─── GIVEN DATA ───
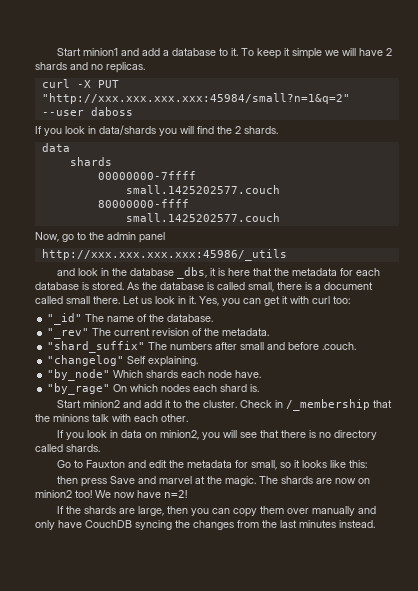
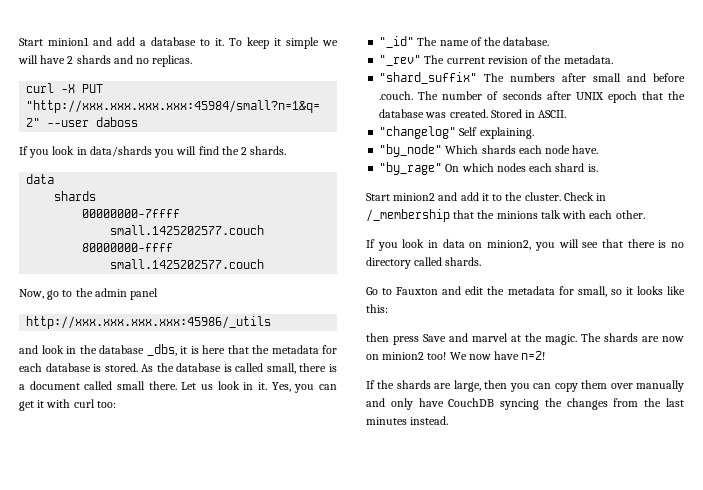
(357, 346) none -> [418,91,685,103] [379,109,567,118] The number of seconds after UNIX epoch that the database was created. Stored in ASCII.

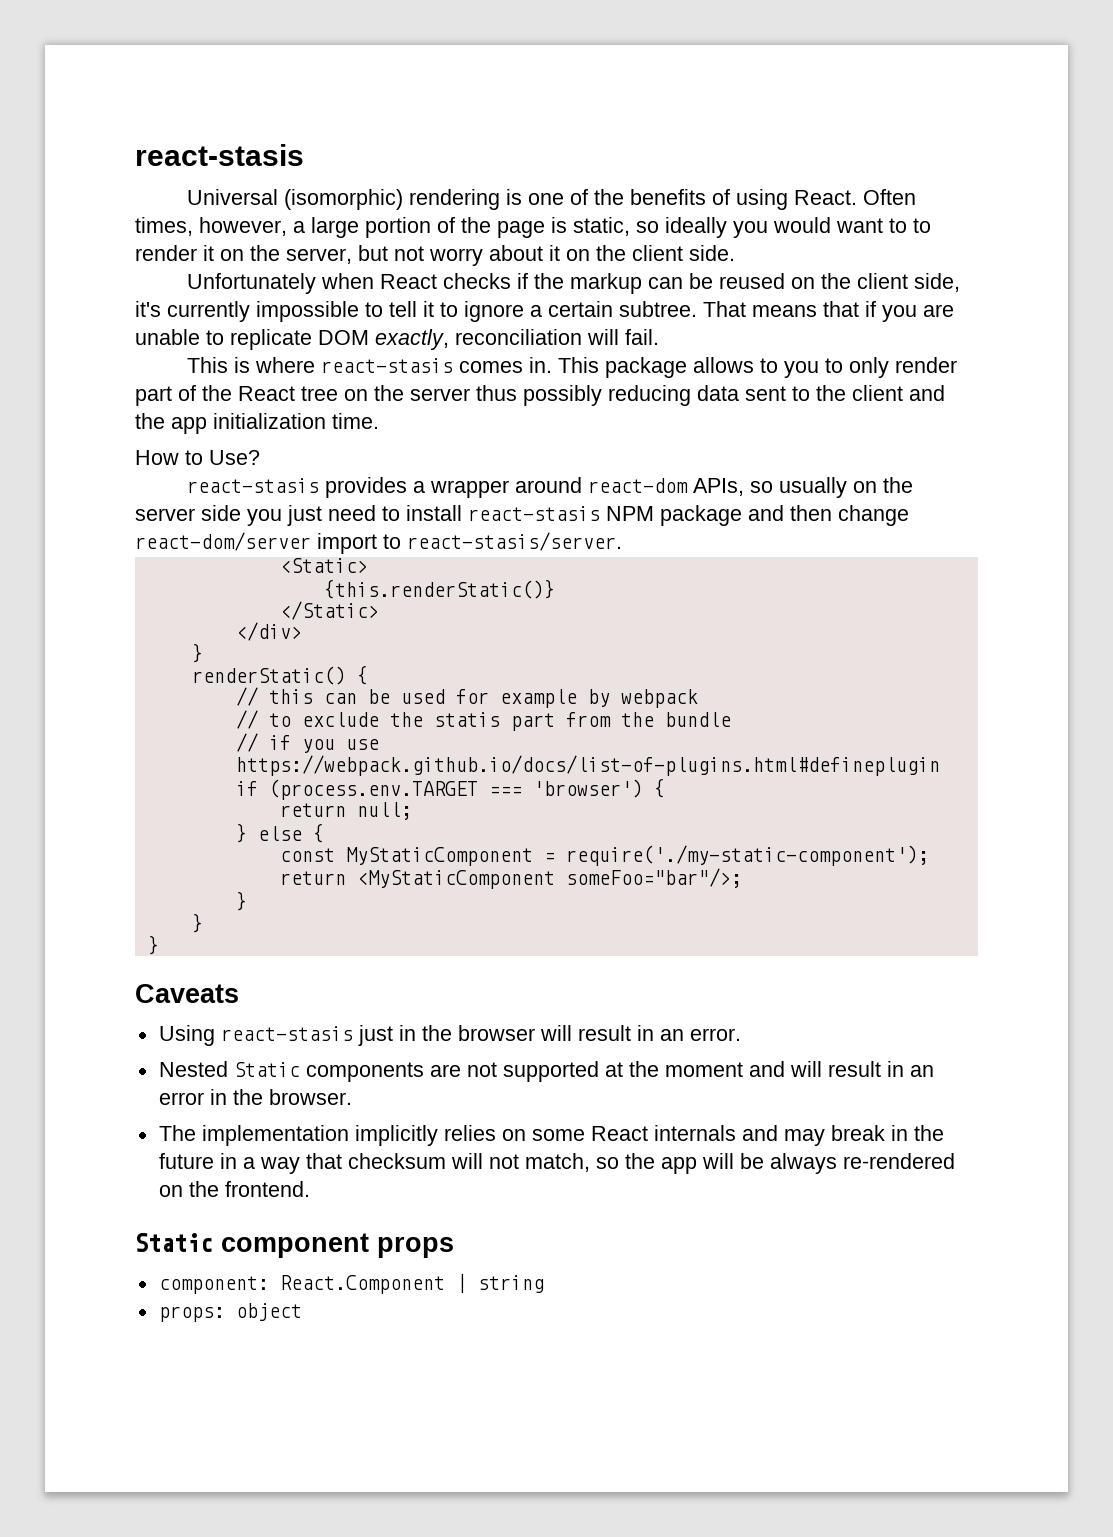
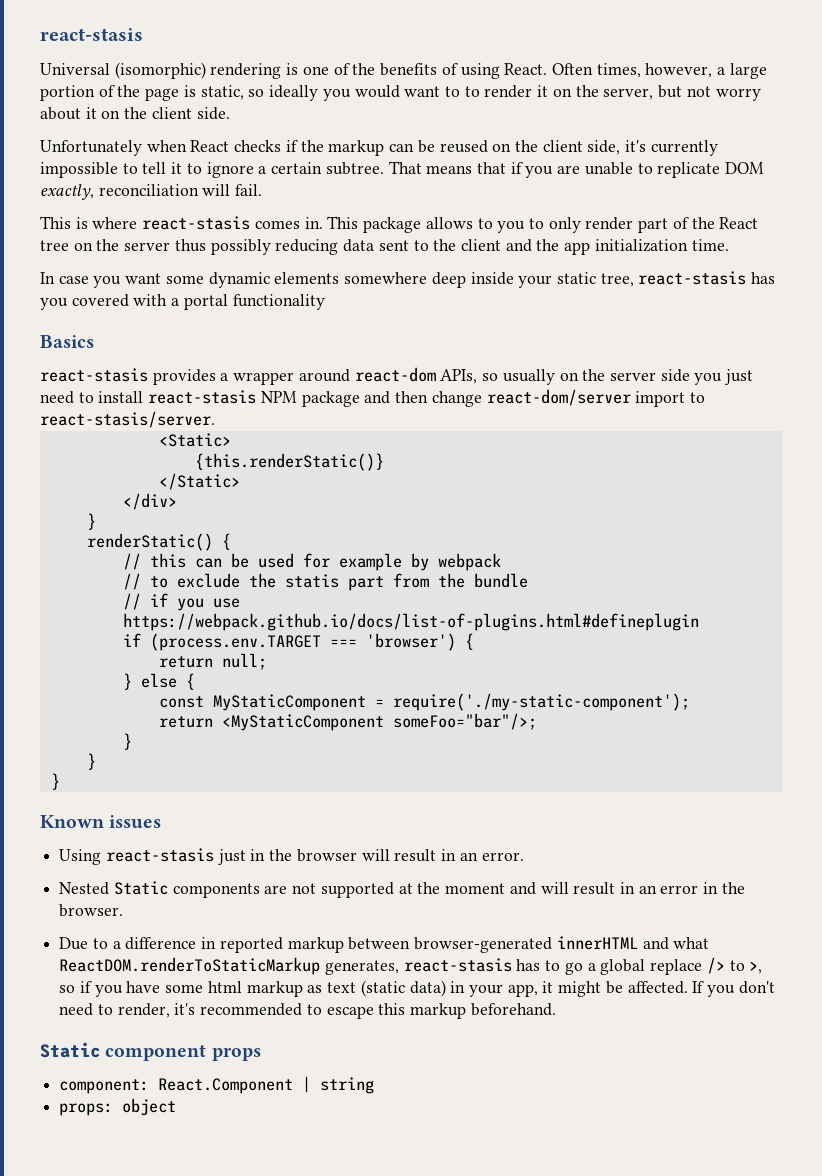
[135,450,260,465] How to Use? -> [40,271,776,288] [40,294,325,310] [40,335,94,348] In case you want some dynamic elements somewhere deep inside your static tree, react-stasis has you covered with a portal functionality // Basics
[135,984,239,1003] Caveats -> [40,815,162,829] Known issues
[158,1125,944,1146] [158,1153,955,1174] [158,1181,310,1197] The implementation implicitly relies on some React internals and may break in the future in a way that checksum will not match, so the app will be always re-rendered on the frontend. -> [59,936,710,953] [59,957,763,975] [59,980,775,997] [59,1003,556,1019] Due to a difference in reported markup between browser-generated innerHTML and what ReactDOM.renderToStaticMarkup generates, react-stasis has to go a global replace /> to >, so if you have some html markup as text (static data) in your app, it might be affected. If you don't need to render, it's recommended to escape this markup beforehand.

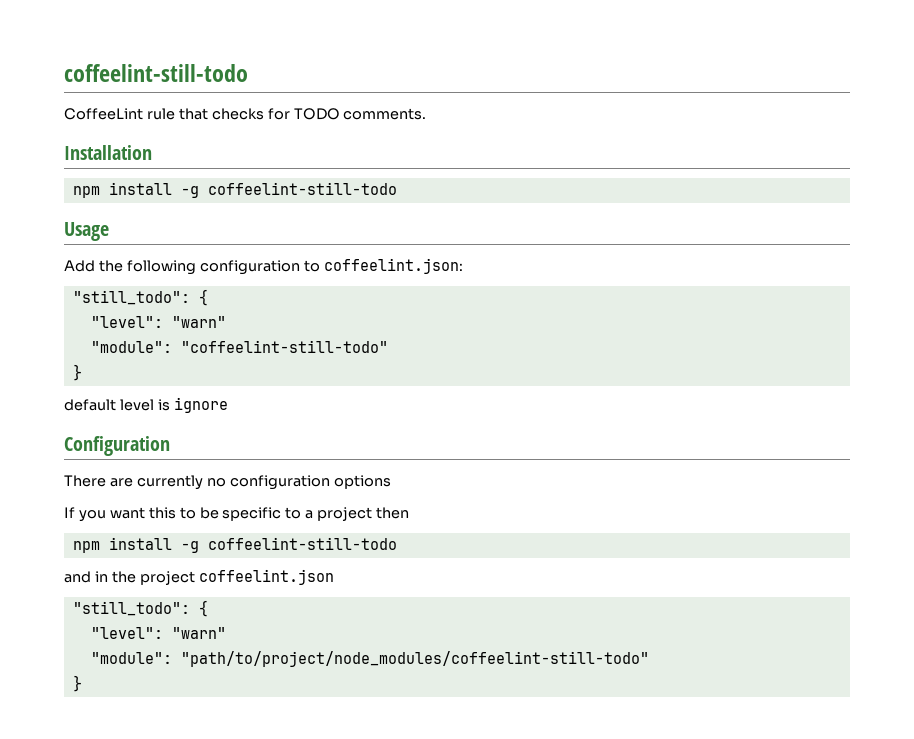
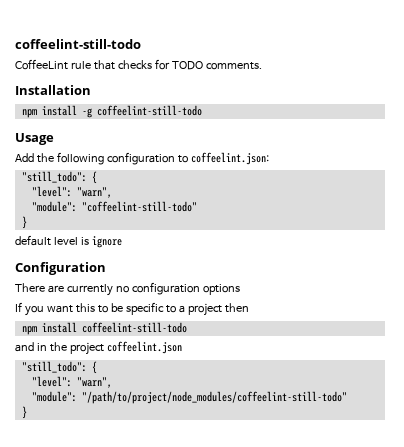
[171,316,226,328] "warn" -> [76,187,112,198] "warn",
[180,541,199,553] -g -> (77, 327) none
[171,627,226,639] [90,651,649,667] "warn" // "module": "path/to/project/node_modules/coffeelint-still-todo" -> [76,377,112,388] [31,391,347,404] "warn", // "module": "/path/to/project/node_modules/coffeelint-still-todo"

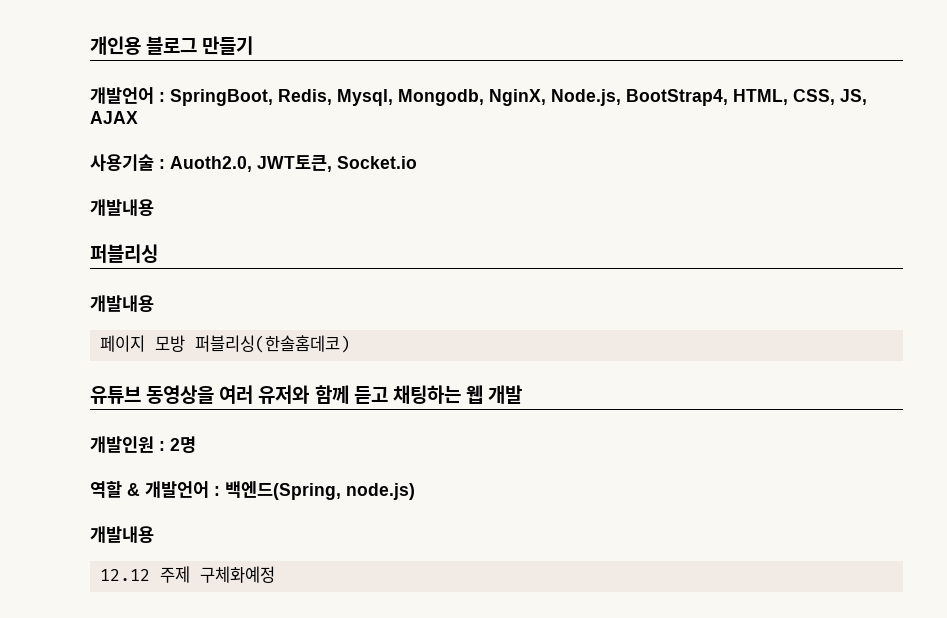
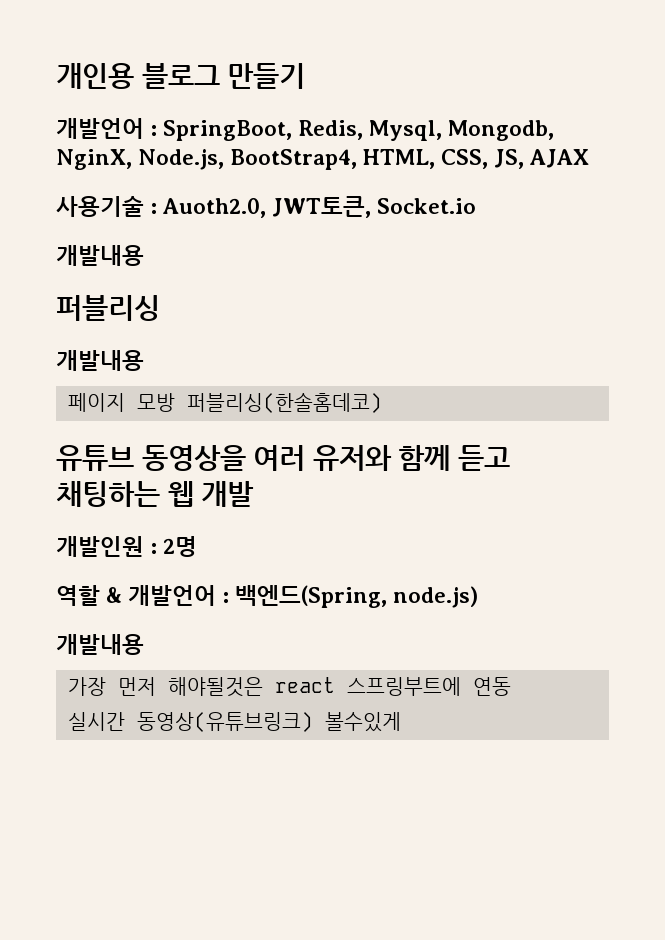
[99,566,275,583] 12.12 주제 구체화예정 -> [68,677,511,697] [68,712,401,732] 가장 먼저 해야될것은 react 스프링부트에 연동 // 실시간 동영상(유튜브링크) 볼수있게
───
(AIM OF THE TASK)
Keep the pictures out of the copy and write out the data exactly as it stands.

(RESPONSE TO THIS EXERCISE)
(357, 346) none -> [418,91,685,103] [379,109,567,118] The number of seconds after UNIX epoch that the database was created. Stored in ASCII.

[135,450,260,465] How to Use? -> [40,271,776,288] [40,294,325,310] [40,335,94,348] In case you want some dynamic elements somewhere deep inside your static tree, react-stasis has you covered with a portal functionality // Basics
[135,984,239,1003] Caveats -> [40,815,162,829] Known issues
[158,1125,944,1146] [158,1153,955,1174] [158,1181,310,1197] The implementation implicitly relies on some React internals and may break in the future in a way that checksum will not match, so the app will be always re-rendered on the frontend. -> [59,936,710,953] [59,957,763,975] [59,980,775,997] [59,1003,556,1019] Due to a difference in reported markup between browser-generated innerHTML and what ReactDOM.renderToStaticMarkup generates, react-stasis has to go a global replace /> to >, so if you have some html markup as text (static data) in your app, it might be affected. If you don't need to render, it's recommended to escape this markup beforehand.

[171,316,226,328] "warn" -> [76,187,112,198] "warn",
[180,541,199,553] -g -> (77, 327) none
[171,627,226,639] [90,651,649,667] "warn" // "module": "path/to/project/node_modules/coffeelint-still-todo" -> [76,377,112,388] [31,391,347,404] "warn", // "module": "/path/to/project/node_modules/coffeelint-still-todo"

[99,566,275,583] 12.12 주제 구체화예정 -> [68,677,511,697] [68,712,401,732] 가장 먼저 해야될것은 react 스프링부트에 연동 // 실시간 동영상(유튜브링크) 볼수있게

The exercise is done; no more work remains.